Before quitting your job, Eweka suggests taking your retirement vision for a spin. Consider taking a two-week vacation to do something you want to do in retirement, like golfing, traveling, volunteering, or caring for the grandchildren. If you intend to relocate to another area, you should consider renting a property there for a few weeks, if possible. This way, you can find if reality meets or exceeds your expectations. If not, you may change your plans before committing, according to Eweka.

Think about how you’ll replace the social interactions you make at work. People who have strong social connections are usually happier, healthier, and have longer lives. Spending more time with family and friends might help you invest in existing relationships before and after retirement. O’Neill suggests setting aside specific days and times to meet regularly, either in person or by phone or video chat.

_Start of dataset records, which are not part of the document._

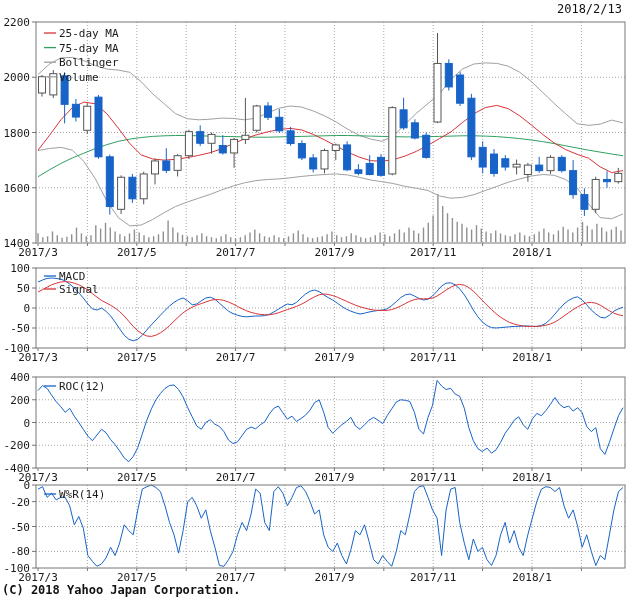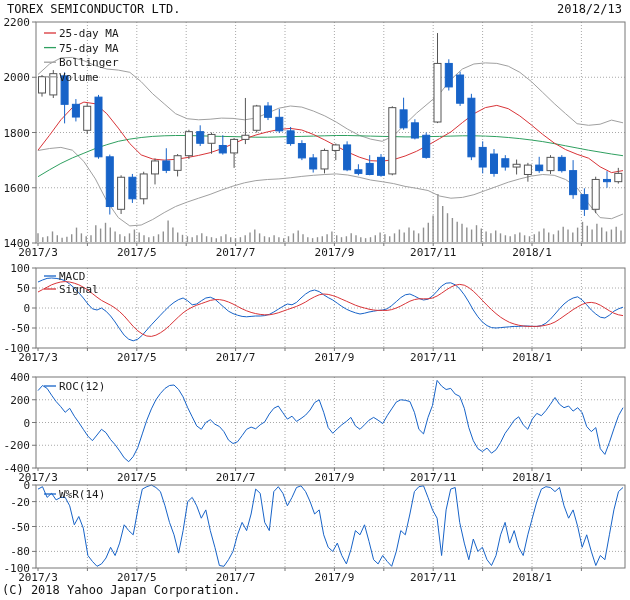--- a/index.html
+++ b/index.html
@@ -16,7 +16,6 @@
 <body>
 
 <div id="app">
-  <span class="hdr-title">TOREX SEMICONDUCTOR LTD.</span>
   <span class="hdr-date">2018/2/13</span>
   <svg width="630" height="600" viewBox="0 0 630 600">
       <g>

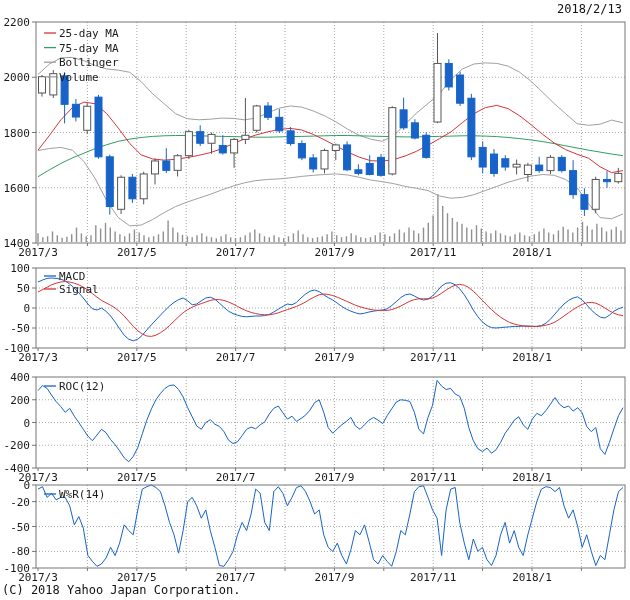--- a/index.html
+++ b/index.html
@@ -7,7 +7,7 @@
        font-family:"DejaVu Sans Mono",monospace;color:#111;overflow:hidden;}
   .hdr-title{position:absolute;left:7px;top:2px;font-size:12px;letter-spacing:0px;white-space:pre;}
   .hdr-date{position:absolute;right:8px;top:2px;font-size:12px;white-space:pre;}
-  .ftr-copy{position:absolute;left:2px;top:583px;font-size:12px;white-space:pre;}
+  .ftr-copy{position:absolute;left:2px;top:583px;font-size:12px;white-space:pre;font-weight:bold;}
   .ftr-url{position:absolute;right:2px;top:583px;font-size:12px;white-space:pre;}
   svg{position:absolute;left:0;top:0;}
   svg text{font-family:"DejaVu Sans Mono",monospace;}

However, as you age, you’ll lose connections since people die or move away. According to O’Neill, volunteering, joining community groups, or simply getting to know your neighbors better may help you meet new people. Companionship from a dog, cat, or other pet can also help improve one’s well-being.


Without the framework of employment, some individuals begin to drift, with one day blending into the next. Setting objectives and working toward them can help restore a feeling of purpose and accomplishment, says O’Neill.

O’Neill began her post-Rutgers life with five goals: finishing the book she was working on, remaining active in financial education, cultivating friendships, doing a lot of fun and new things, and staying healthy by walking 10,000 steps daily, consuming nutritious foods, and getting at least seven hours of sleep every night. Taking care of your physical wellbeing is critical, as indicated in 2014 Merrill Lynch research, showing that 81% of retirees named good health as a vital element for a happy retirement.

According to O’Neill, achieving precise, quantifiable objectives can help people reframe their idea of productivity, which is essential to many people’s feeling of self-worth. Goals might also help counter a tendency to procrastinate.

People accustomed to saving and deferred gratification may have difficulty “flipping the switch” to spending and enjoying their life, says O’Neill. However, time, good health, and energy aren’t limitless. Many individuals in her 55+ community in Ocala, Florida, struggled during the pandemic, she says, not just because their plans got canceled but also because they were acutely aware that the clock was ticking.

It wasn’t simply two years gone; it was two good years, adds O’Neill. You can’t know how many of those you have left.